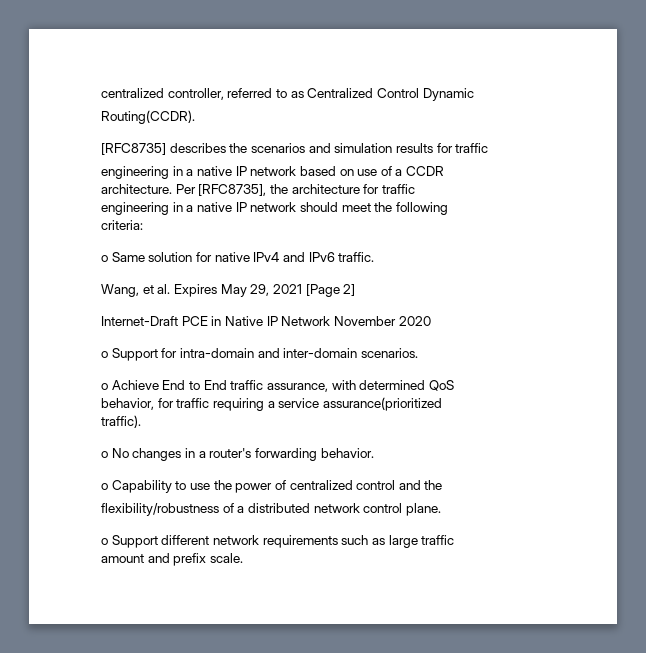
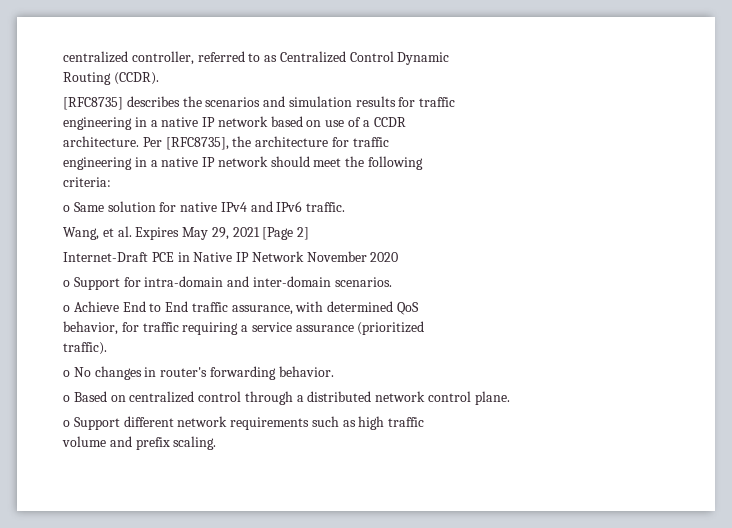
- Routing(CCDR).
+ Routing (CCDR).
- behavior, for traffic requiring a service assurance(prioritized
+ behavior, for traffic requiring a service assurance (prioritized
- o No changes in a router's forwarding behavior.
+ o No changes in router's forwarding behavior.
- o Capability to use the power of centralized control and the
- flexibility/robustness of a distributed network control plane.
+ o Based on centralized control through a distributed network control plane.
- o Support different network requirements such as large traffic
- amount and prefix scale.
+ o Support different network requirements such as high traffic
+ volume and prefix scaling.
____________
Exclude images and repeat all entries exactly.

_Written reply_:
- Routing(CCDR).
+ Routing (CCDR).
- behavior, for traffic requiring a service assurance(prioritized
+ behavior, for traffic requiring a service assurance (prioritized
- o No changes in a router's forwarding behavior.
+ o No changes in router's forwarding behavior.
- o Capability to use the power of centralized control and the
- flexibility/robustness of a distributed network control plane.
+ o Based on centralized control through a distributed network control plane.
- o Support different network requirements such as large traffic
- amount and prefix scale.
+ o Support different network requirements such as high traffic
+ volume and prefix scaling.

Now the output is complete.